Caribbean Corn Chowder
Source of Recipe
Peak Market
List of Ingredients
1 mango, halved, pitted & cut into cubes 1
1 red bell pepper, cut into squares 1
2 scallions, thinly sliced 2
30 ml fresh lime juice 2 tbsp
30 ml honey 2 tbsp
2 ml hot pepper sauce 1/2 tsp
350 g sweet potatoes, peeled & cut into cubes 3/4 lb
5 ml olive oil 1 tsp
15 ml fresh ginger, minced 1 tbsp
3 cloves garlic, minced 3
40 ml flour 3 tbsp
750 ml low fat milk 3 cup
250 ml chicken or vegetable broth 1 cup
1 L corn kernels 4 cup
3 ml salt 3/4 tsp
1 ml ground allspice 1/4 tsp
1 ml black pepper, freshly ground 1/4 tsp
Recipe
In a medium bowl, stir together mango, bell pepper, scallions, lime juice, honey and half of pepper sauce. Set aside.

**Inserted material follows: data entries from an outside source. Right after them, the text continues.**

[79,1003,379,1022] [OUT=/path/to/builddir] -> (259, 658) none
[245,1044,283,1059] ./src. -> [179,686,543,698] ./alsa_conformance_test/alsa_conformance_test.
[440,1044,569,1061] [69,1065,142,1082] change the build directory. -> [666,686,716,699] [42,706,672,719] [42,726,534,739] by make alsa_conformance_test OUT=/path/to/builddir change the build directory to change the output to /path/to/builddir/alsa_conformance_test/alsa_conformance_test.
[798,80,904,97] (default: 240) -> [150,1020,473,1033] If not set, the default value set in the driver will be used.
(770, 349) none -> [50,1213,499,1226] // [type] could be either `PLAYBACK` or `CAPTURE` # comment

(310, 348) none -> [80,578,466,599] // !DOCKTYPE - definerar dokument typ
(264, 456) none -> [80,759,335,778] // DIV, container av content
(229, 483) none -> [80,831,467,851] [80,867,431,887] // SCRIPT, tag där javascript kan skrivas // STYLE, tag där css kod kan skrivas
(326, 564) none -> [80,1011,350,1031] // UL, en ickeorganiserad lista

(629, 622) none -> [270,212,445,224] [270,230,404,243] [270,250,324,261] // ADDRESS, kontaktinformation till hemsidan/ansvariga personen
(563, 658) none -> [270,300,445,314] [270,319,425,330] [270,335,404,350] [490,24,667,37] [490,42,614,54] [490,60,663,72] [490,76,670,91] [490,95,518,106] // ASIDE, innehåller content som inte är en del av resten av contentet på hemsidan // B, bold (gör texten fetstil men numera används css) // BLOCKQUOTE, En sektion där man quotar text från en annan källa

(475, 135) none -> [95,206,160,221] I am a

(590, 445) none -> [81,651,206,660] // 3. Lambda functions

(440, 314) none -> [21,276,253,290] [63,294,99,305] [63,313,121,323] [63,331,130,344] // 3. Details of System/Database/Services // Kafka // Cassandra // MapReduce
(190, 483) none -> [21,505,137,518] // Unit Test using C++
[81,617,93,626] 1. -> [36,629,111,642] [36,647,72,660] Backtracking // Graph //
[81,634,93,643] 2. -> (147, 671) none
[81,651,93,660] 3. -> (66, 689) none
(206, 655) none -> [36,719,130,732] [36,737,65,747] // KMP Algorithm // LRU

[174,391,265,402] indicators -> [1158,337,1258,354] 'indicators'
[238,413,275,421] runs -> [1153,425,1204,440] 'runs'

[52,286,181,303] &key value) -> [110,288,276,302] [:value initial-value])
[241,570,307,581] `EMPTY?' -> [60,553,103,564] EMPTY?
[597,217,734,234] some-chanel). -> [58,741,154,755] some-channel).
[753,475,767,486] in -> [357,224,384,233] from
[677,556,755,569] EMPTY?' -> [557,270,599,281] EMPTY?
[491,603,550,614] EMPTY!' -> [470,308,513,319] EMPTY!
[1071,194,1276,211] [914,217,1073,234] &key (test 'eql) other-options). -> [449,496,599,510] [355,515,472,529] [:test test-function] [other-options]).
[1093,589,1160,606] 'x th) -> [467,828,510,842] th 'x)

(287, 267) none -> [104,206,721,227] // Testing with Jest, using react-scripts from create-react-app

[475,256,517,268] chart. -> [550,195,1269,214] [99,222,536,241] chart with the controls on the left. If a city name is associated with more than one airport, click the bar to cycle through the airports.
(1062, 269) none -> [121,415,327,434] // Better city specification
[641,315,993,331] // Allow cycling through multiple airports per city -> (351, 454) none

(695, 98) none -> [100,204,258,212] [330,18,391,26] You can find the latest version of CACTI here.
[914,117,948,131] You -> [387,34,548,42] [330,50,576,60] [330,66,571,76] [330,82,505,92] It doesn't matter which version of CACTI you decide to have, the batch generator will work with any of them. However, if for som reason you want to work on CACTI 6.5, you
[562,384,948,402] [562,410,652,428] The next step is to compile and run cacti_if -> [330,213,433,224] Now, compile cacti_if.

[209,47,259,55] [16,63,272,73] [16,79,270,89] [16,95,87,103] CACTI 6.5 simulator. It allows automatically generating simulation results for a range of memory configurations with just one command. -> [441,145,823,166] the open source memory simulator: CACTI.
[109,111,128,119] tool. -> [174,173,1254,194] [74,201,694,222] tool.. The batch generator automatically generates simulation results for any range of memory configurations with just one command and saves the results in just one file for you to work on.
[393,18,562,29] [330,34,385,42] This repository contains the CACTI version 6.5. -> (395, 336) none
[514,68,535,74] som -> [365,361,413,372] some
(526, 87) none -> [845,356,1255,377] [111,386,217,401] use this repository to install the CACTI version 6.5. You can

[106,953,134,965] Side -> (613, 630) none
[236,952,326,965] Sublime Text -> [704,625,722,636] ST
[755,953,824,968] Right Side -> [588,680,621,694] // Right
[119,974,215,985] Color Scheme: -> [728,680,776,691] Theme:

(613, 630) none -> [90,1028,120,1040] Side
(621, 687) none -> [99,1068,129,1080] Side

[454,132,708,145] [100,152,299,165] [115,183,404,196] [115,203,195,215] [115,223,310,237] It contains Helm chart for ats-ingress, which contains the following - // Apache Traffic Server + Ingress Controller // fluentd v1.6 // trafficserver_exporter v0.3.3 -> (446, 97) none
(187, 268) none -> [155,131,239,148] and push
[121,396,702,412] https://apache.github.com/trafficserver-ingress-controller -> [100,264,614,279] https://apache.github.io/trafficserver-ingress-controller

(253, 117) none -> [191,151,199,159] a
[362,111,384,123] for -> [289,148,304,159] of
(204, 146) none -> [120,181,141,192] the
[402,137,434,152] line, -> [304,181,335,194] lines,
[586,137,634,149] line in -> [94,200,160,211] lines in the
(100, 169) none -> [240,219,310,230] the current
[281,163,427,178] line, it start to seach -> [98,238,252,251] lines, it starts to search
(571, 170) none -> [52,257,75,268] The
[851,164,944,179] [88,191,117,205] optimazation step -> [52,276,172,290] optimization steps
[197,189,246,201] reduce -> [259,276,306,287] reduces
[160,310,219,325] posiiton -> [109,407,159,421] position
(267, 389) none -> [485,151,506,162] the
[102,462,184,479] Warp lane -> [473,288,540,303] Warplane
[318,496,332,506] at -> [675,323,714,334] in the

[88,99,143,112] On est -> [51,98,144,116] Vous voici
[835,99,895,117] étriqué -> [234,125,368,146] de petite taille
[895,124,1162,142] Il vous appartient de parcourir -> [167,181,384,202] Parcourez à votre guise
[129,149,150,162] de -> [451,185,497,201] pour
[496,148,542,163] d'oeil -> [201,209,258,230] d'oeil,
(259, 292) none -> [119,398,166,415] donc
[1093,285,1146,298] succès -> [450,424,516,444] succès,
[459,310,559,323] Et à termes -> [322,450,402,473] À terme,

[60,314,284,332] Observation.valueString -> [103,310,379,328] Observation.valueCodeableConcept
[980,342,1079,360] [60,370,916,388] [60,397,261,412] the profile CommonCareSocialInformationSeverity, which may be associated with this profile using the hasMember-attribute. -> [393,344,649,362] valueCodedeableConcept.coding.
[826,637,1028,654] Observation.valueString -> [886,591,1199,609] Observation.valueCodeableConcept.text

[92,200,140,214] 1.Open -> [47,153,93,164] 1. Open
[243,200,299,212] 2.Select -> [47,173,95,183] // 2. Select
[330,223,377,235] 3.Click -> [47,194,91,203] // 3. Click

In a large saucepan of boiling water, cook sweet potatoes until tender, about 10 minutes. Drain well and set aside.
Meanwhile, in a large saucepan, heat oil until hot over medium heat. Add ginger and garlic and cook, stirring frequently, until garlic is softened, about 3 minutes. Add flour, stirring to coat. Gradually whisk in milk and broth until no lumps remain. Bring to boil and cook, whisking frequently, until mixture is slightly thickened, about 5 minutes.
Stir in sweet potatoes, corn, salt, allspice, pepper and remaining pepper sauce. Return to boil. Reduce to simmer, cover and cook for about 5 minutes. Serve soup, spooning salsa on top.